* _EXERCISE BRIEF_: Give again only the lines from the line that holds "total: 194.70 -> 124.58" to the end of the data, inclusive, omitting all pictures.

**** MATERIAL FOR THIS TASK

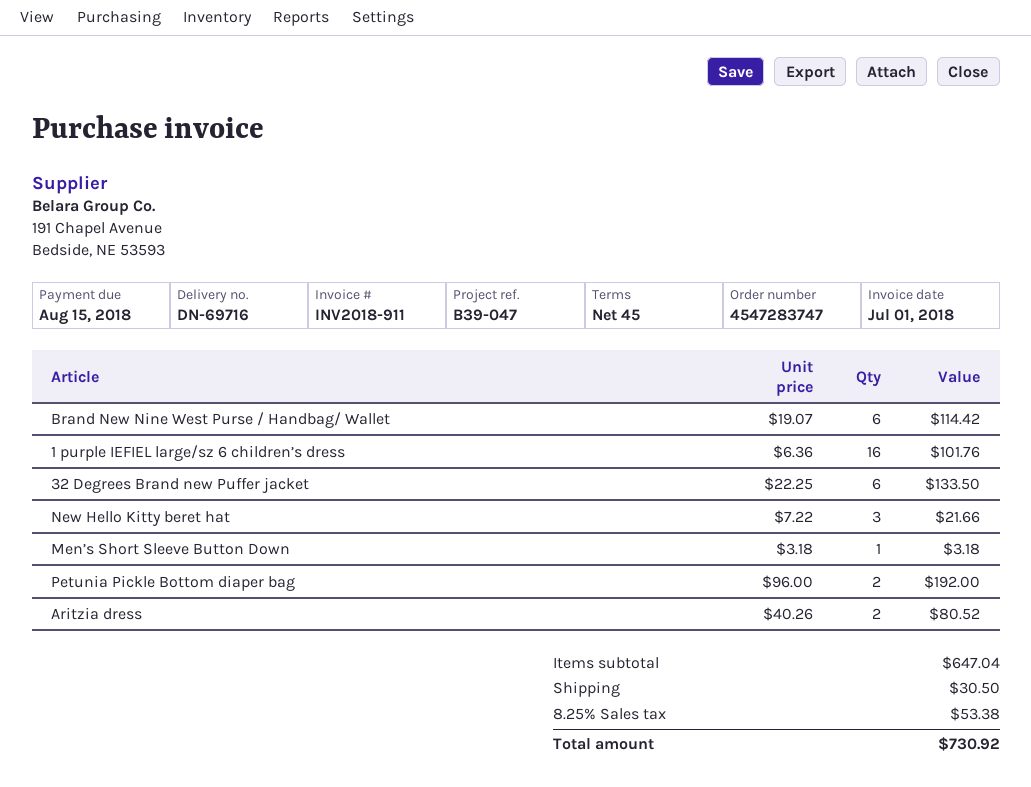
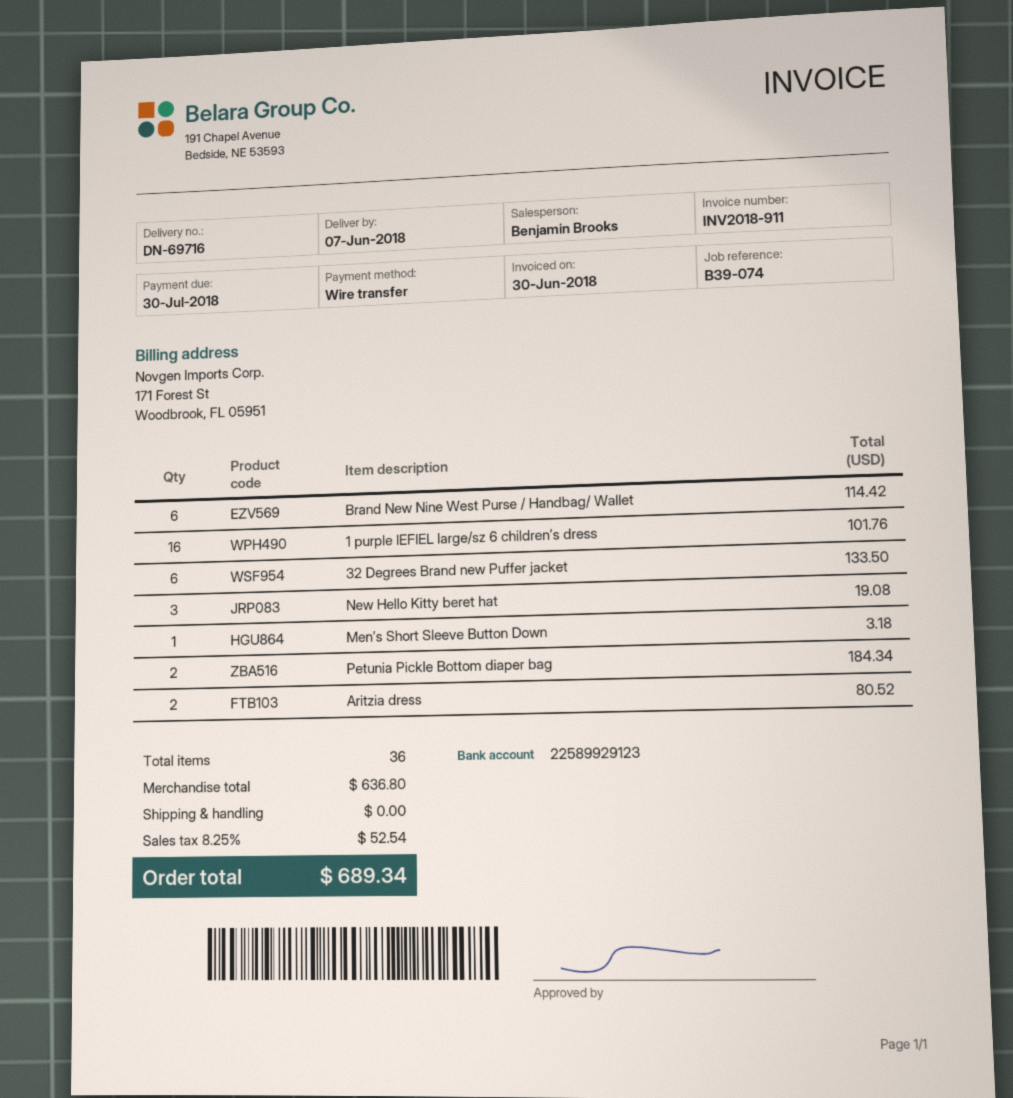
invoice date: 2018-07-01 -> 2018-06-30
due date: 2018-08-15 -> 2018-07-30
reference: B39-047 -> B39-074
New Hello Kitty beret hat: 3 for 21.66 -> 3 for 19.08
Petunia Pickle Bottom diaper bag: 2 for 192.00 -> 2 for 184.34
subtotal: 647.04 -> 636.80
shipping: 30.50 -> 0.00
tax: 8.25% = 53.38 -> 8.25% = 52.54
total: 730.92 -> 689.34

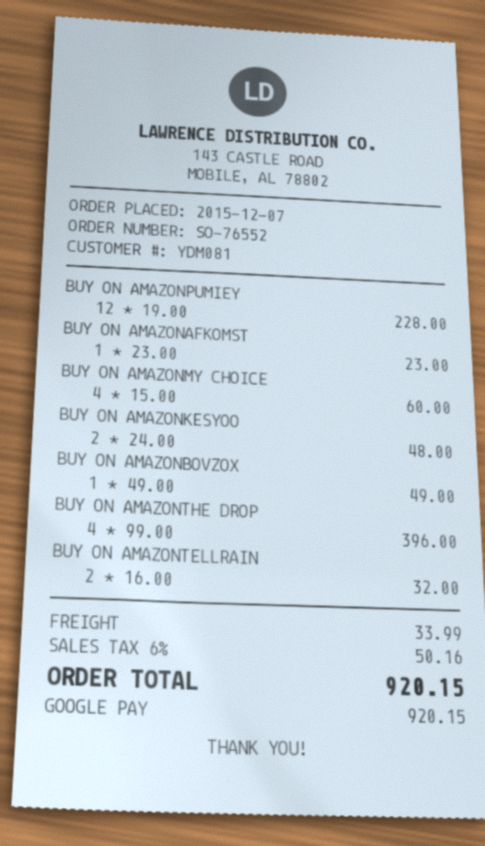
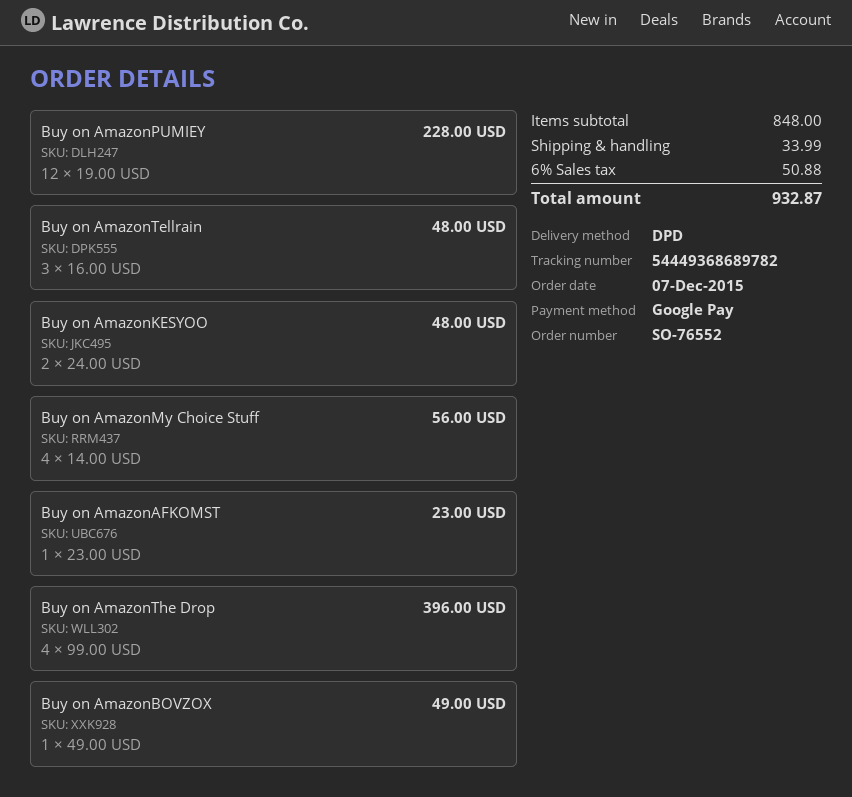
BUY ON AMAZONMY CHOICE: 4 x 15.00 = 60.00 -> 4 x 14.00 = 56.00
BUY ON AMAZONTELLRAIN: 2 x 16.00 = 32.00 -> 3 x 16.00 = 48.00
tax: 6% = 50.16 -> 6% = 50.88
total: 920.15 -> 932.87

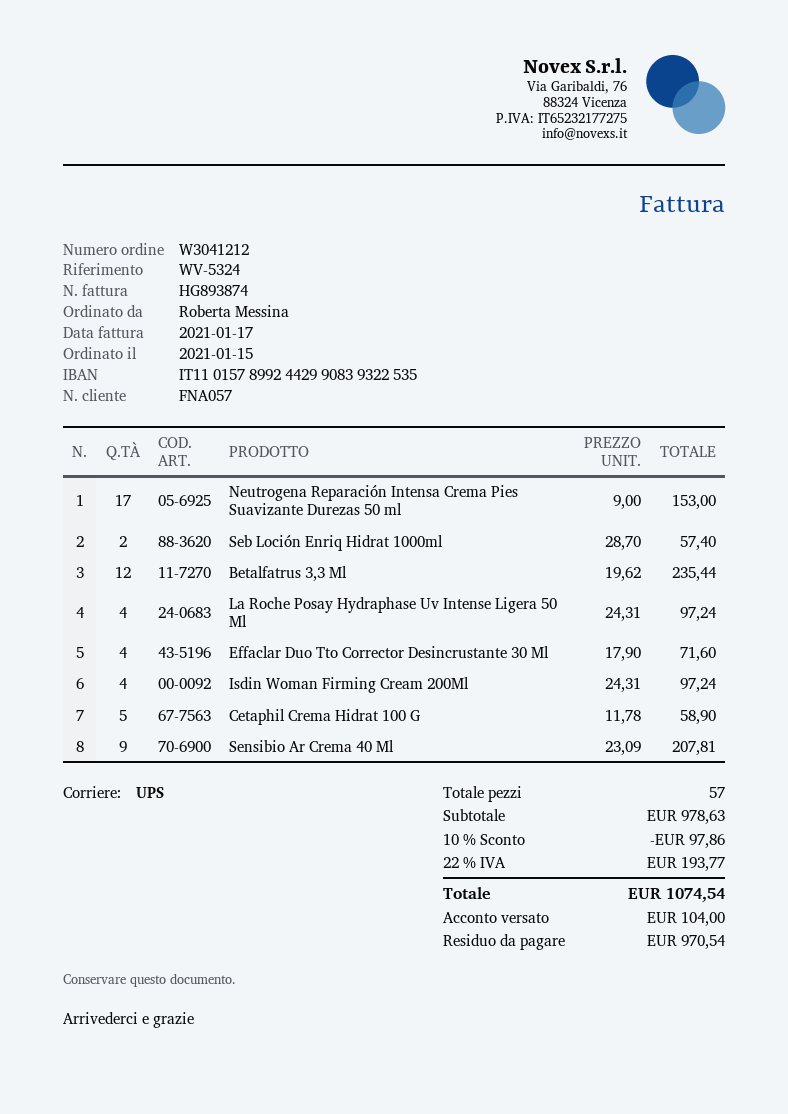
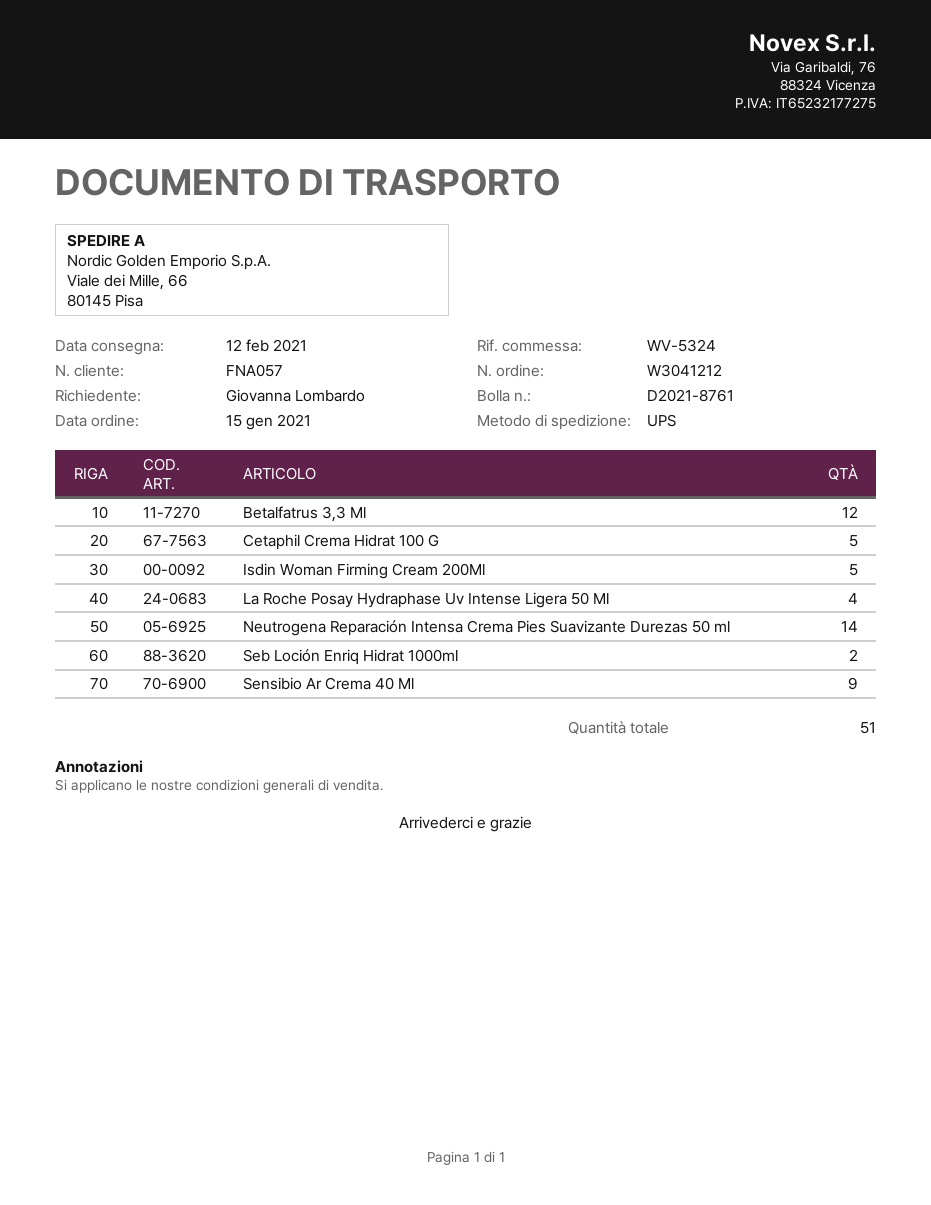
ordered by: Roberta Messina -> Giovanna Lombardo
Neutrogena Reparación Intensa Crema Pies Suavizante Durezas 50 ml: 17 -> 14
Effaclar Duo Tto Corrector Desincrustante 30 Ml: 4 -> none
Isdin Woman Firming Cream 200Ml: 4 -> 5
total quantity: 57 -> 51

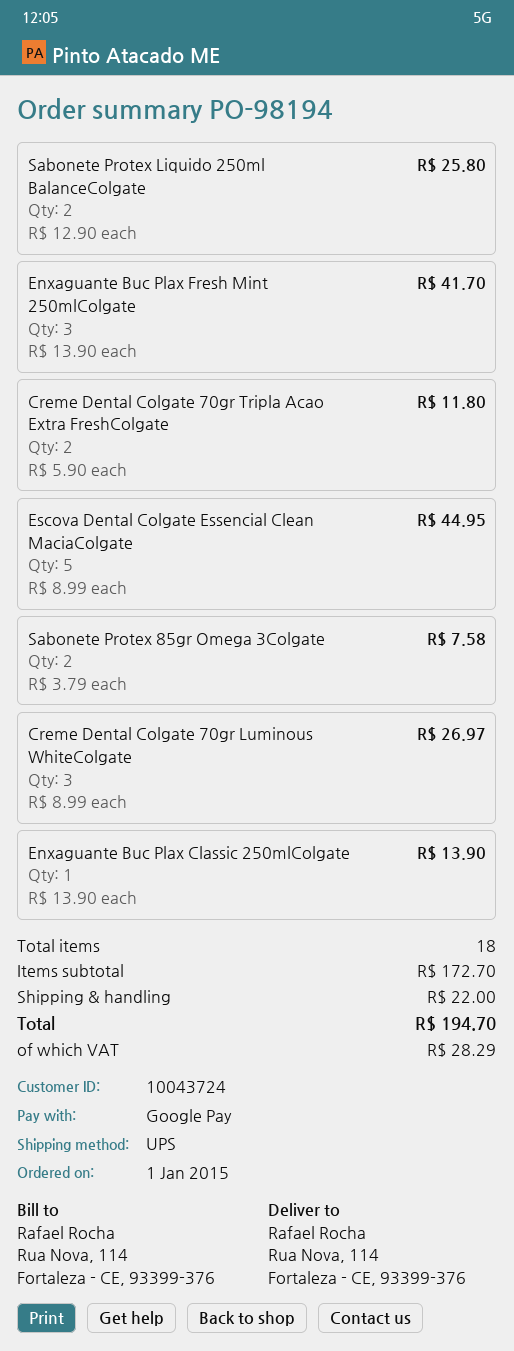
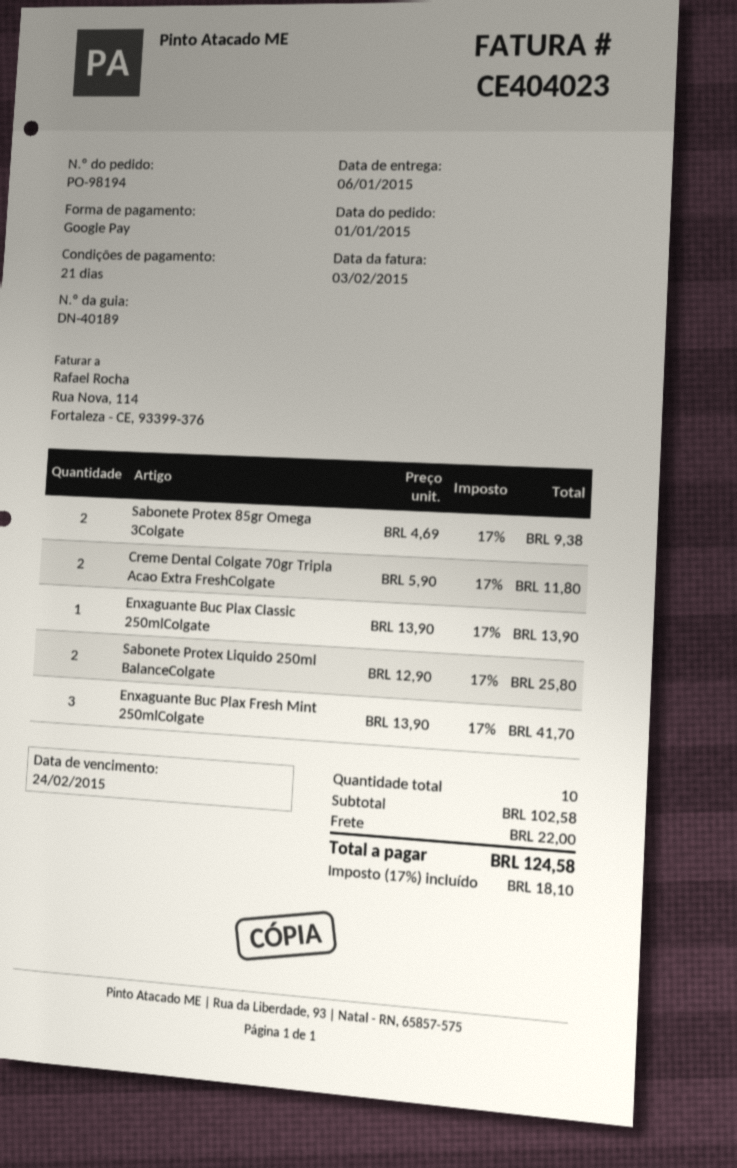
Escova Dental Colgate Essencial Clean MaciaColgate: 5 x 8.99 = 44.95 -> none
Sabonete Protex 85gr Omega 3Colgate: 2 x 3.79 = 7.58 -> 2 x 4.69 = 9.38
Creme Dental Colgate 70gr Luminous WhiteColgate: 3 x 8.99 = 26.97 -> none
total quantity: 18 -> 10
subtotal: 172.70 -> 102.58
tax: 28.29 -> 18.10
total: 194.70 -> 124.58

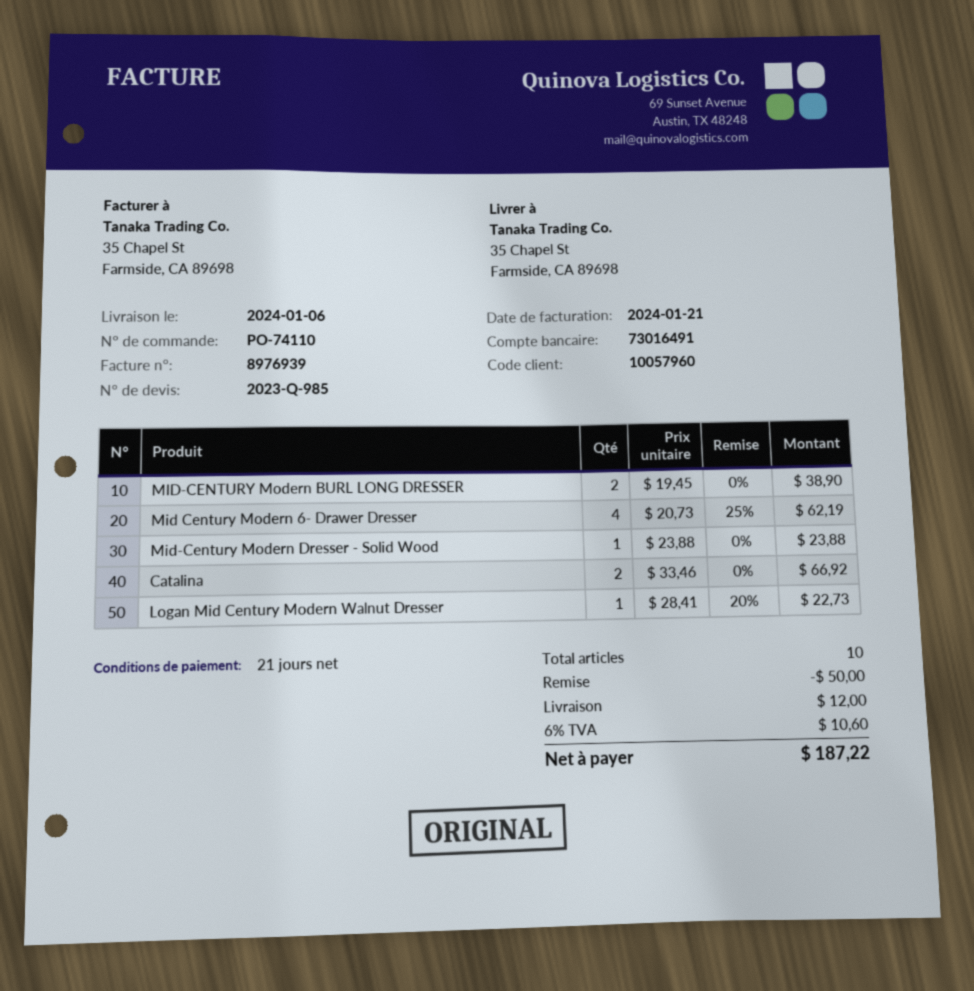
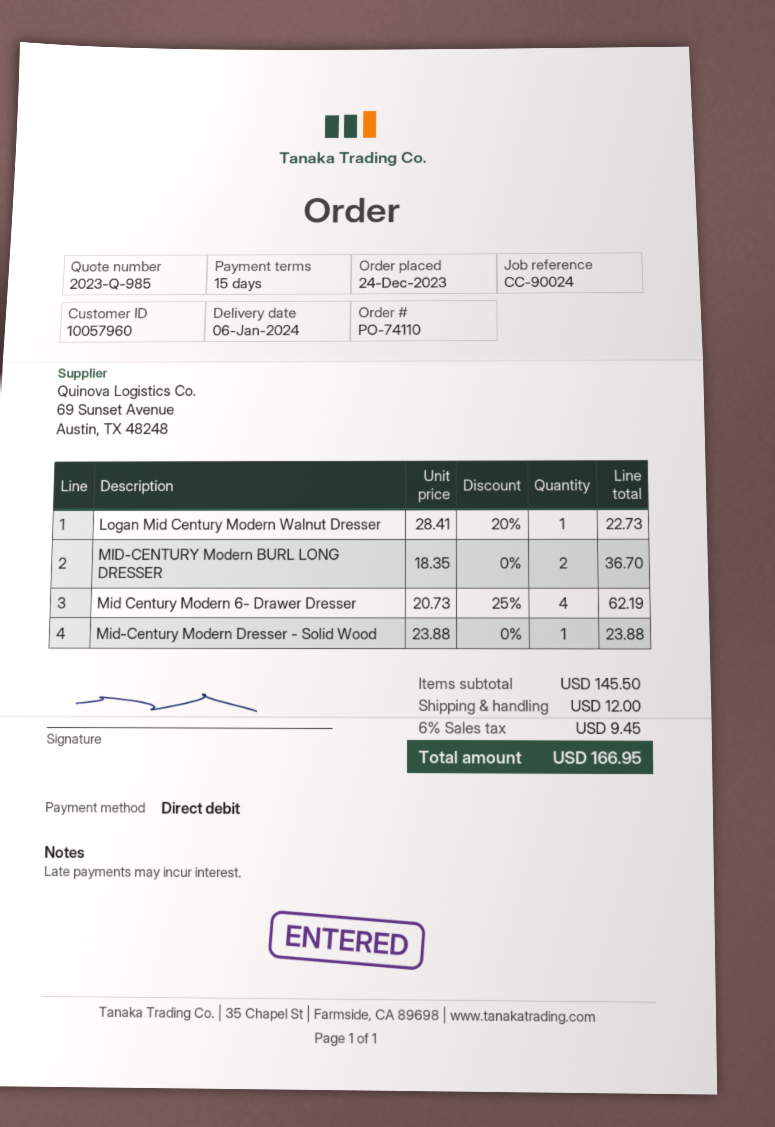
payment terms: 21 days -> 15 days
MID-CENTURY Modern BURL LONG DRESSER: 2 x 19.45 = 38.90 -> 2 x 18.35 = 36.70
Catalina: 2 x 33.46 = 66.92 -> none
discount: 50.00 -> none
tax: 6% = 10.60 -> 6% = 9.45
total: 187.22 -> 166.95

********

* _RESPONSE AREA_:
total: 194.70 -> 124.58

payment terms: 21 days -> 15 days
MID-CENTURY Modern BURL LONG DRESSER: 2 x 19.45 = 38.90 -> 2 x 18.35 = 36.70
Catalina: 2 x 33.46 = 66.92 -> none
discount: 50.00 -> none
tax: 6% = 10.60 -> 6% = 9.45
total: 187.22 -> 166.95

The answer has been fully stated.